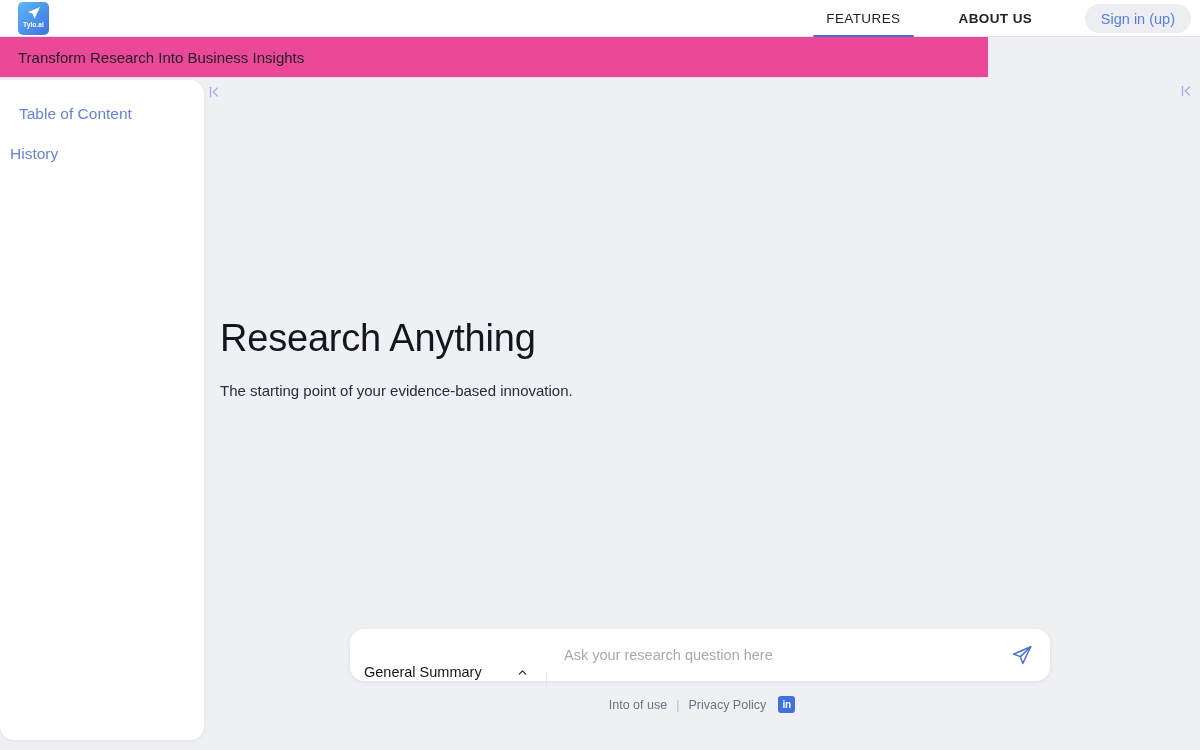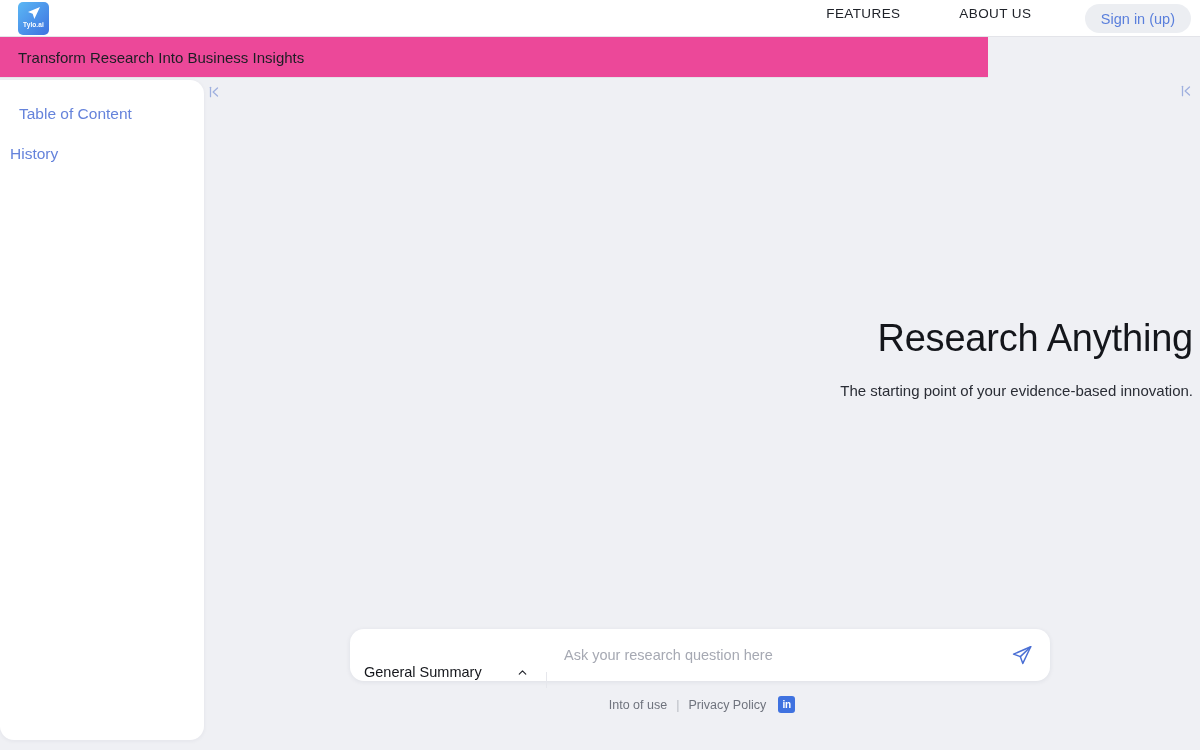--- a/index.html
+++ b/index.html
@@ -63,6 +63,7 @@
   }
   .topnav-item {
     display: flex;
+    align-items: center;
     justify-content: center;
     font-size: 13.5px;
     letter-spacing: .4px;
@@ -71,7 +72,6 @@
     position: relative;
     cursor: pointer;
     height: 37px;
-    margin-top: 6px;
   }
   .topnav-item.features { width: 105px; }
   .topnav-item.about { width: 135px; margin-left: 12px; }

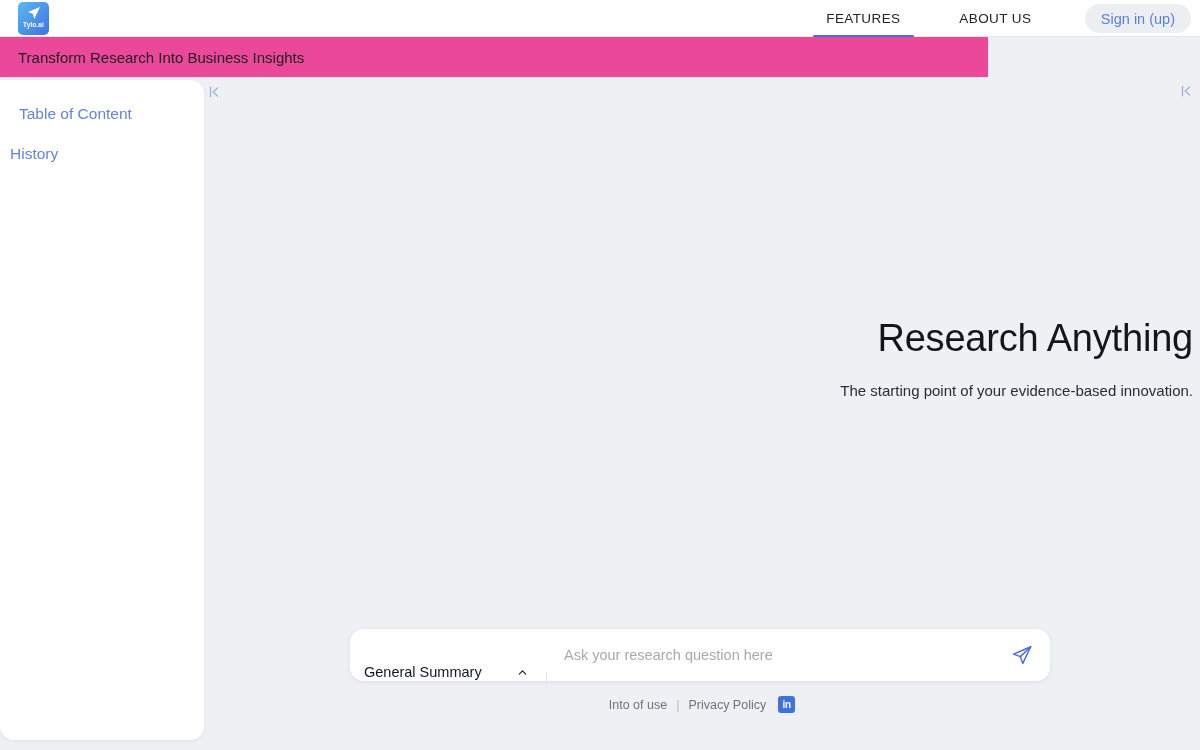--- a/index.html
+++ b/index.html
@@ -74,7 +74,7 @@
     height: 37px;
   }
   .topnav-item.features { width: 105px; }
-  .topnav-item.about { width: 135px; margin-left: 12px; }
+  .topnav-item.about { width: 135px; margin-left: 12px; font-weight: bold; }
   .topnav-item.active::after {
     content: "";
     position: absolute;

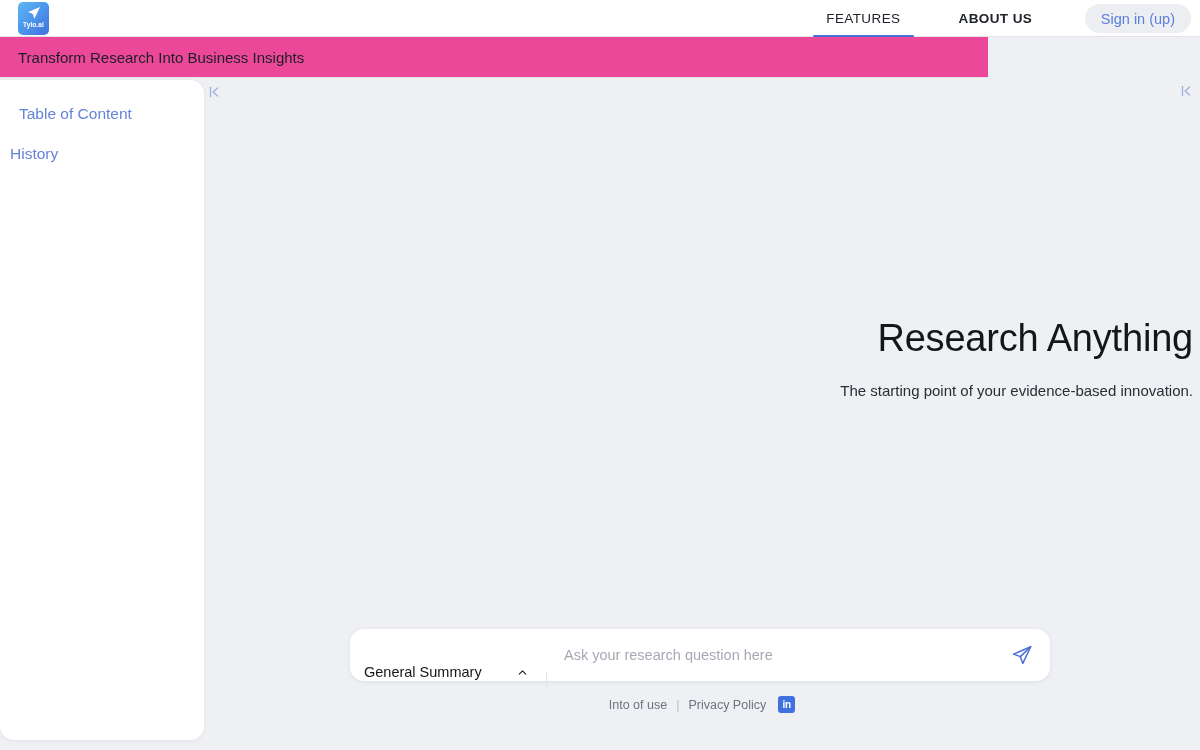--- a/index.html
+++ b/index.html
@@ -204,8 +204,9 @@
   .hero {
     position: absolute;
     top: 240px;
-    left: 0; right: 7px;
-    text-align: right;
+    left: 0; right: 16px;
+    text-align: left;
+    padding-left: 16px;
   }
   .hero-title {
     font-size: 38px;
• • • • •
■ **Task to carry out**: Count each line of the material that includes "right", and reply with only the count.

■ **Exercise answer**: 3